We conducted a retrospective cohort study of 2,470 patients with invasive breast cancer from our institutional database (January 2020 to January 2024). COVID-19 cases were confirmed by RT-PCR or lateral-flow test. Patients were considered vaccinated if they had received at least one dose within the previous 12 months. Severe COVID-19 was defined as hospitalization for more than 24 h or death from the disease. We analyzed outcomes using a binomial logistic regression model adjusted for potential confounders (age > 85, comorbidities, BMI > 35, stage IV cancer, chemotherapy, and care home residence). Vaccine efficacy (VE) was calculated as 100 × (1 – adjusted odds ratio).

Results

Seventy-eight patients developed severe COVID-19, including 20 fatalities. Vaccinated patients had significantly lower odds of severe disease (adjusted odds ratio: 0.027; VE: 97.3%). Comorbidities and care home residence were also associated with increased risk.
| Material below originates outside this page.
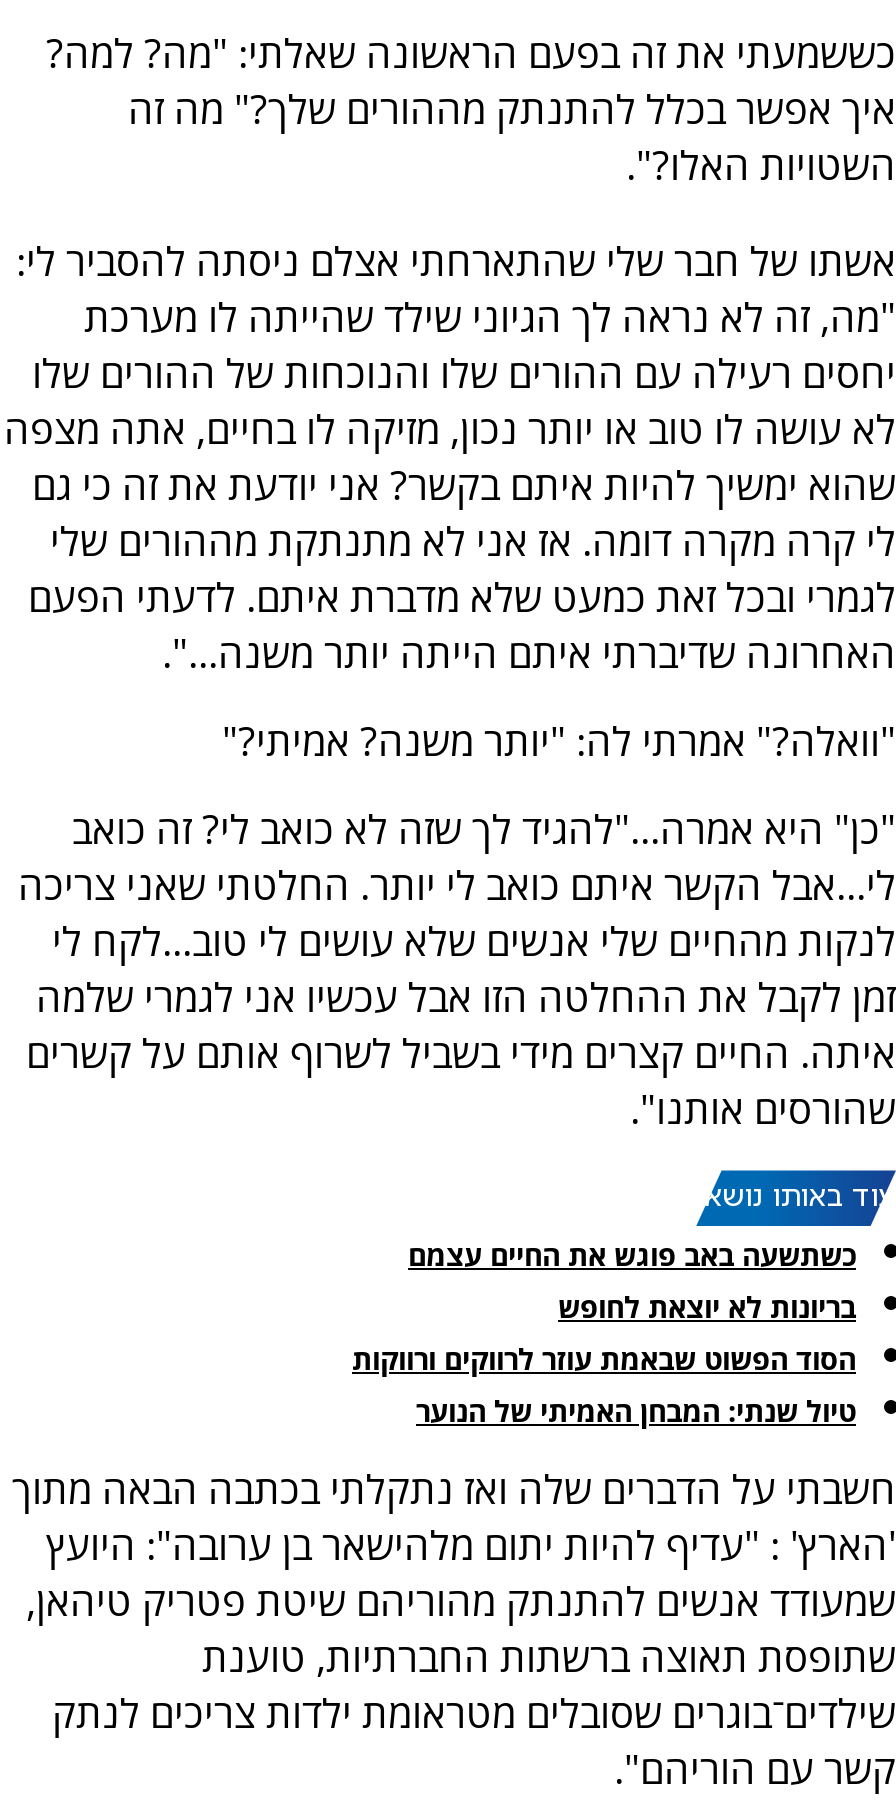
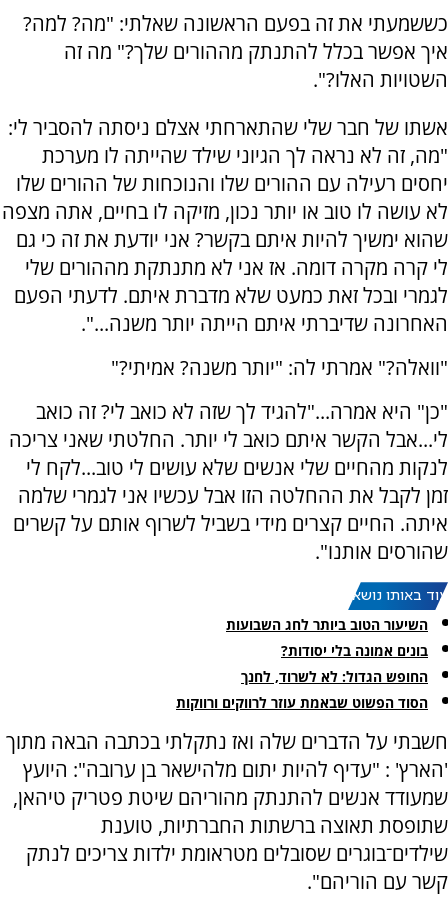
[408,1237,856,1326] כשתשעה באב פוגש את החיים עצמם | בריונות לא יוצאת לחופש -> [226,615,428,686] השיעור הטוב ביותר לחג השבועות | בונים אמונה בלי יסודות? | החופש הגדול: לא לשרוד, לחנך
moved [352,1340,856,1378] -> [176,693,428,712]: הסוד הפשוט שבאמת עוזר לרווקים ורווקות
[416,1391,856,1429] טיול שנתי: המבחן האמיתי של הנוער -> none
In a sub-analysis of cases after vaccine availability (N = 2,437), the adjusted odds ratio was 0.073 (VE: 92.7%), with comorbidities remaining the only significant non-vaccine risk factor. Vaccination uptake in the cohort was high (91.5%).

Conclusions

COVID-19 vaccination was highly effective at preventing severe disease in breast cancer patients, including those receiving active cancer treatment. The vaccine's efficacy was comparable to, or even higher than, that observed in the general population, suggesting that breast cancer and its treatment do not substantially impair the protective immune response.